Dan Connolly's tinkering lab notebook

A new firehose to drink from: bioinformatics

After 15 years working on web standards at W3C, the title of my new position is Biomedical Informatics Software Engineer. I know what the Software Engineer part means; I have been doing that since my first job out of school in 1990. But the Biomedical Informatics part I'll have to learn, real quick.

A couple years ago, I started prospecting for some supplemental consulting work; in From KC to MIT and back again, I wrote:

My family is here in KC but my work is at MIT and Silicon Valley and Vancouver and Edinburgh and Beijing... mostly over the Internet, supplemented by travel schedule of about one trip a month. After working remotely for 10 years, I'm interested to mix in a little more local collaboration.

Little did I know that a year later, the recession would catch up to W3C and my position at MIT would be reduced to half time and that supplemental consulting would become essential. The first gig I found was more HTML 5 work, with funding from Adobe. Then something pretty different came up: working with Science Commons, on data integration to support research on autoimmune diseases.

The bulk of the work was just decoding data from the protein databank and such and using semantic web techniques to normalize it; pretty tedious ETL stuff, except that I had to learn all about genetics and the human leukocyte antigen (HLA) while I was at it. I could just barely keep up with the presentations at the NAID bioinformatics summit.

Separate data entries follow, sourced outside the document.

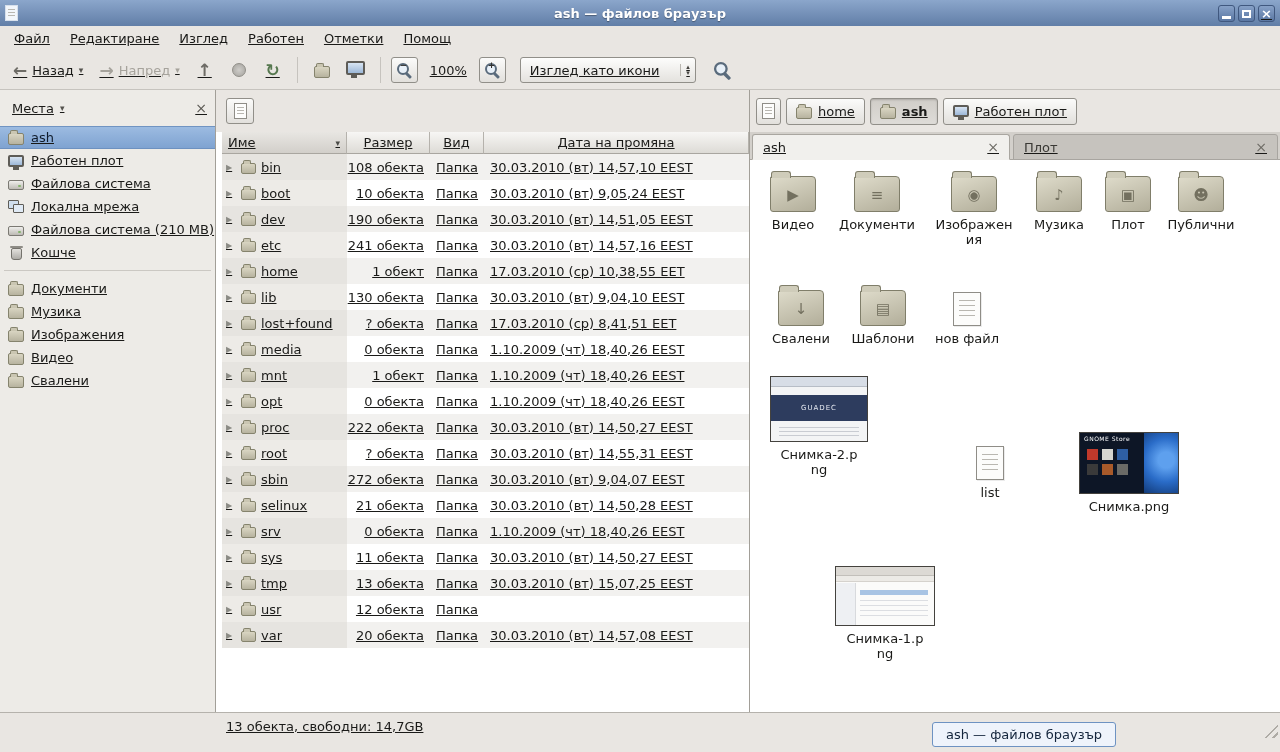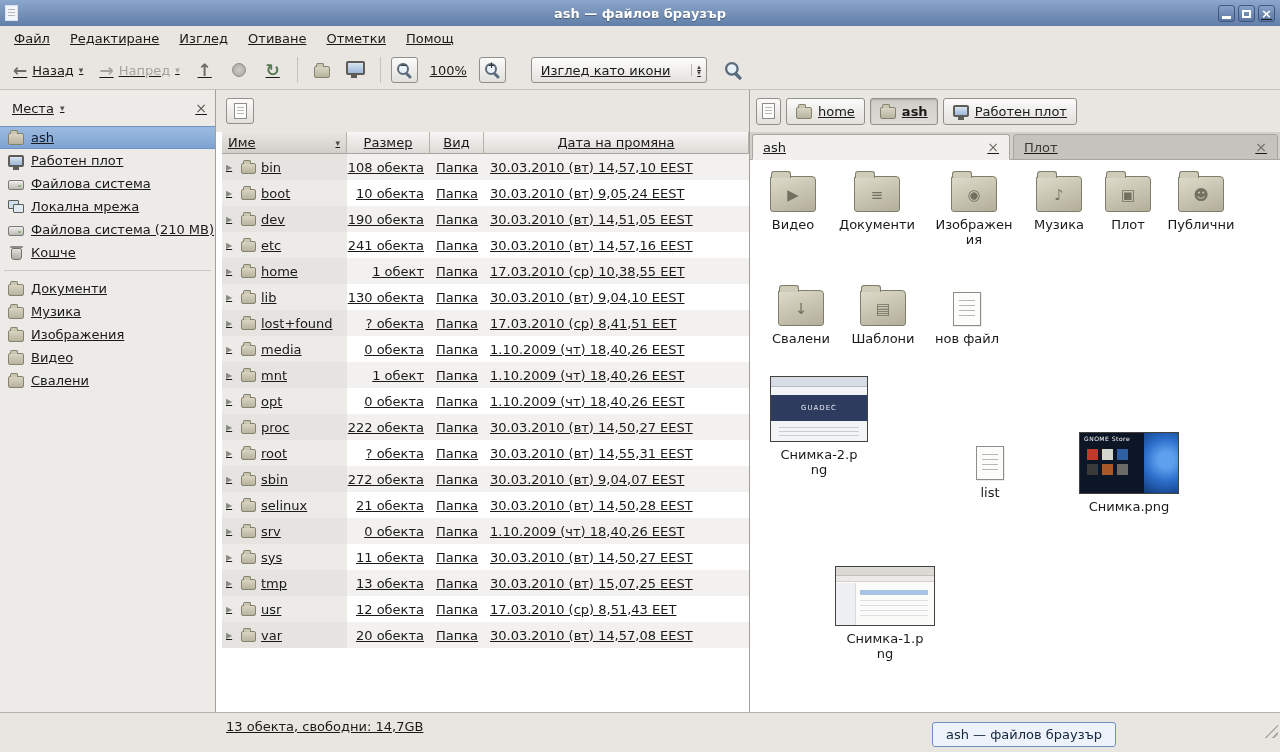--- a/index.html
+++ b/index.html
@@ -27,21 +27,21 @@
   .tbtn.sq { width:32px; justify-content:center; padding:0; }
   .tb-arrow { font-size:17px; color:#6e6c66; font-weight:bold; line-height:1; }
   .tb-arrow.reload { color:#56784f; }
   .dim { color:#a6a39c !important; }
   .dd-arrow { font-size:9px; color:#55534e; }
   .tsep { width:1px; height:26px; background:#c6c3be; margin:0 6px; }
   .ic-stop { display:inline-block; width:14px; height:14px; border-radius:50%; border:1px solid #908e88; background:radial-gradient(#cfcdc9,#a5a39e); }
   .zbtn { position:relative; width:27px; height:26px; margin:0 2px; border:1px solid #918f89; border-radius:3px; background:linear-gradient(#fbfbfa,#e2e0dc); display:flex; align-items:center; justify-content:center; }
   .zsign { position:absolute; top:2px; left:8px; font-size:9px; font-weight:bold; color:#33322f; }
   .zoom-level { padding:0 8px; }
-  .combo { height:26px; margin-left:21px; min-width:176px; border:1px solid #918f89; border-radius:3px; background:linear-gradient(#fdfdfc,#e4e2de); display:flex; align-items:center; padding:0 5px 0 9px; gap:9px; }
+  .combo { height:26px; margin-left:10px; min-width:176px; border:1px solid #918f89; border-radius:3px; background:linear-gradient(#fdfdfc,#e4e2de); display:flex; align-items:center; padding:0 5px 0 9px; gap:9px; }
   .combo-label { flex:1; }
   .combo-arrows { display:flex; flex-direction:column; line-height:6px; font-size:7px; color:#44423e; border-left:1px solid #b9b6b0; padding-left:5px; }
   .toolbar .search { margin-left:8px; }
 
   
   .ic-folder { display:inline-block; flex:none; width:16px; height:12px; background:linear-gradient(#d9d5c2,#b7b39f); border:1px solid #85836d; border-radius:2px; position:relative; margin-top:3px; }
   .ic-folder::before { content:""; position:absolute; top:-4px; left:1px; width:6px; height:3px; background:#cac6b2; border:1px solid #85836d; border-bottom:none; border-radius:2px 2px 0 0; }
   .ic-desktop { display:inline-block; flex:none; width:16px; height:12px; border:2px solid #5e5c57; border-radius:2px; background:linear-gradient(#d7e4f2,#9db8d8); position:relative; }
   .ic-desktop::after { content:""; position:absolute; left:3px; bottom:-5px; width:6px; height:3px; background:#5e5c57; }
   .ic-desktop.big { width:19px; height:14px; margin-bottom:4px; }
@@ -160,21 +160,21 @@
       <div class="win-btn">
           <span class="g-close">×</span>
         </div>
     </div>
   </div>
 
   <div class="menubar" id="menubar">
       <div class="menu-item">Файл</div>
       <div class="menu-item">Редактиране</div>
       <div class="menu-item">Изглед</div>
-      <div class="menu-item">Отиване</div>
+      <div class="menu-item">Работен</div>
       <div class="menu-item">Отметки</div>
       <div class="menu-item">Помощ</div>
     </div>
 
   <div class="toolbar">
     <div class="tbtn">
       <span class="tb-arrow">←</span>
       <span>Назад</span>
       <span class="dd-arrow">▾</span>
     </div>
@@ -474,21 +474,20 @@
               <div class="tcell cell-date">30.03.2010 (вт) 15,07,25 EEST</div>
             </div>
             <div class="trow">
               <div class="tcell cell-name">
                 <span class="expander">▶</span>
                 <span class="ic-folder"></span>
                 <span>usr</span>
               </div>
               <div class="tcell cell-size">12 обекта</div>
               <div class="tcell cell-type">Папка</div>
-              <div class="tcell cell-date">17.03.2010 (ср) 8,51,43 EET</div>
             </div>
             <div class="trow striped">
               <div class="tcell cell-name">
                 <span class="expander">▶</span>
                 <span class="ic-folder"></span>
                 <span>var</span>
               </div>
               <div class="tcell cell-size">20 обекта</div>
               <div class="tcell cell-type">Папка</div>
               <div class="tcell cell-date">30.03.2010 (вт) 14,57,08 EEST</div>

In the last few weeks of the project I got to do a 3D visualization demo.

After this pilot project, we wrote a proposal for follow-on work, and it got positive technical reviews, but   somehow the funding didn't materialize.

But now I had a new keyword to use when looking for work: bioinformatics. That's how I found this new position, just a few miles from my home, in the department of biostatistics at the University of Kansas Medical center. They're putting together an informatics team to round out their qualifications for a Clinical and Translational Science Award (CTSA), and I'm excited to be part of it.